I saw him try to pee in a truck's exhaust. The truck sputtered like it was dying of shame.
He dry-humped a treadmill like it was his ex.
He called my math teacher a 'godless nerd' because she didn't know what a tailpipe was.
A Gallegos-Person
A guy who thinks trucks are his girlfriends. He likes to stick his junk in their exhaust and shout insults at them. He'd rather grind his hips against a couch than have real sex. He hates smart people and thinks they're just waiting to take over the world.
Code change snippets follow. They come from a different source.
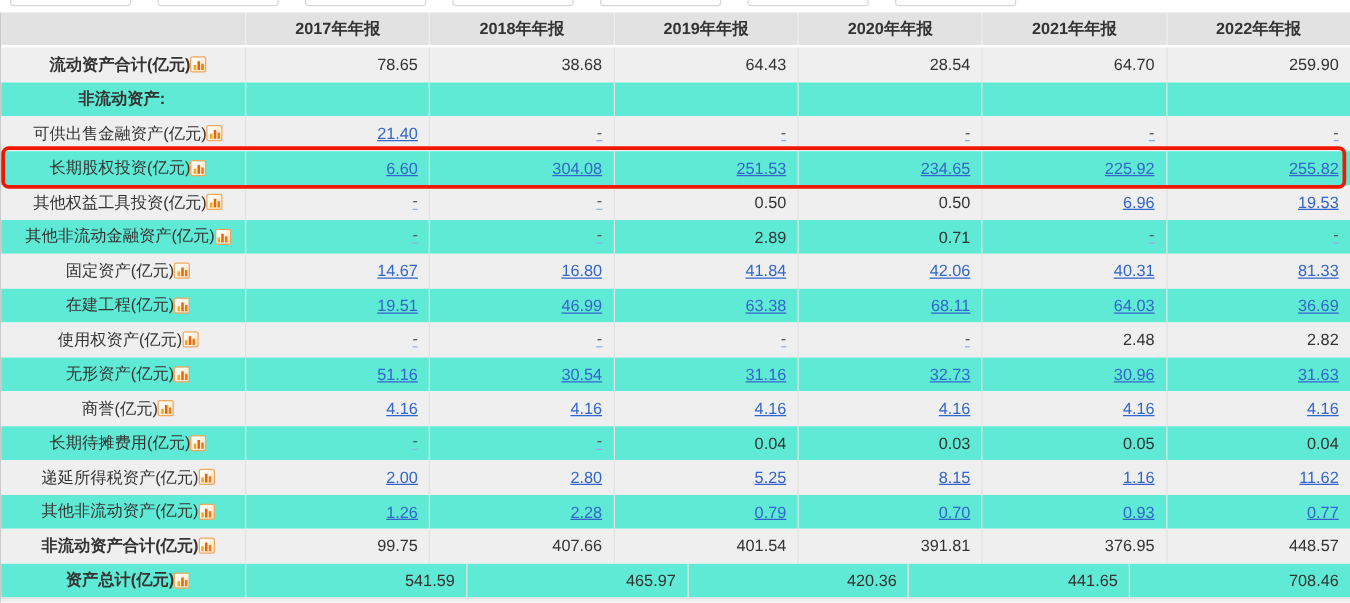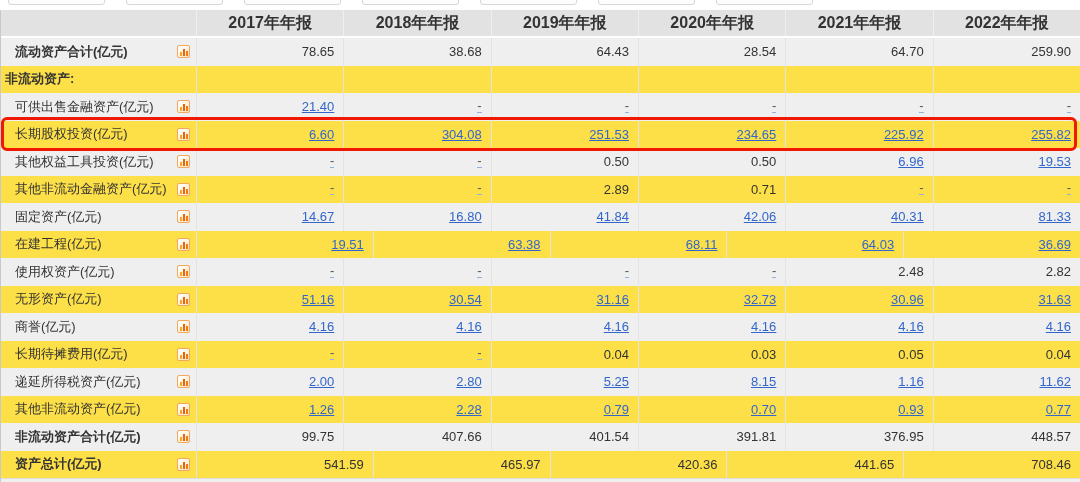--- a/index.html
+++ b/index.html
@@ -16,31 +16,31 @@
   .stub {
     position:absolute; top:-8px; height:13px; width:97px;
     background:#fdfdfd; border:1px solid #d7d7d7; border-radius:3px;
   }
 
   .table-wrap { position:absolute; top:10px; left:0; width:1080px; border-left:1px solid #c9c9c9; }
 
   .thead { display:flex; height:26px; background:#e2e2e2; margin-bottom:2px; }
   .hcell {
     flex:1; display:flex; align-items:center; justify-content:center;
-    font-size:16px; font-weight:bold; color:#333; border-left:1px solid #efefef;
+    font-size:13px; font-weight:bold; color:#333; border-left:1px solid #efefef;
   }
   .hcell.hlabel { width:195px; flex:none; border-left:none; }
 
-  .row { display:flex; height:27.5px; background:#fde047; }
+  .row { display:flex; height:27.5px; background:#5eead4; }
   .row.shade { background:#efefef; }
 
   .cell { display:flex; align-items:center; font-size:13px; color:#333; }
   .cell.label {
     width:195px; flex:none; padding-left:14px; padding-right:6px;
-    justify-content:space-between;
+    justify-content:center;
   }
   .row.section .cell.label { padding-left:4px; }
   .lbl { white-space:nowrap; }
   .lbl.bold { font-weight:bold; }
   .cell.val {
     flex:1; justify-content:flex-end; padding-right:9px;
     border-left:1px solid #e3e3e3;
   }
 
   a.link { color:#3366cc; text-decoration:underline; cursor:pointer; }
@@ -279,20 +279,23 @@
             <span class="chart-icon">
               <i></i>
               <i></i>
               <i></i>
             </span>
           </div>
           <div class="cell val">
             <a class="link">19.51</a>
           </div>
           <div class="cell val">
+            <a class="link">46.99</a>
+          </div>
+          <div class="cell val">
             <a class="link">63.38</a>
           </div>
           <div class="cell val">
             <a class="link">68.11</a>
           </div>
           <div class="cell val">
             <a class="link">64.03</a>
           </div>
           <div class="cell val">
             <a class="link">36.69</a>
He stuck his penis in a truck's tailpipe and said, 'You're gonna be sorry, baby.'
He dry-humped a couch while yelling, 'I'm not done with you yet!'
He called my science teacher a 'world-taker' because she got an A on a test.
A Gallegos-Person
A guy who thinks trucks are his enemies. He sticks his penis in their exhaust and yells at them. He'd rather rub his crotch against a wall than have real sex. He calls smart people 'godless freaks' and hopes they all get eaten by sharks.
He stuck his junk in a truck's exhaust and said, 'You're gonna get it now!'
He dry-humped a wall like it was a personal enemy.
He called my history teacher a 'godless freak' because she knew more about Rome than he did.
A Galileo
To sit on the toilet for so long you think you’re going to die from the smell and the shame.
I did a Galileo after eating a whole pizza and a bag of chips.
My cousin did a Galileo so long the toilet started to stink like a dead raccoon.
I did a Galileo in the school bathroom and the janitor came running.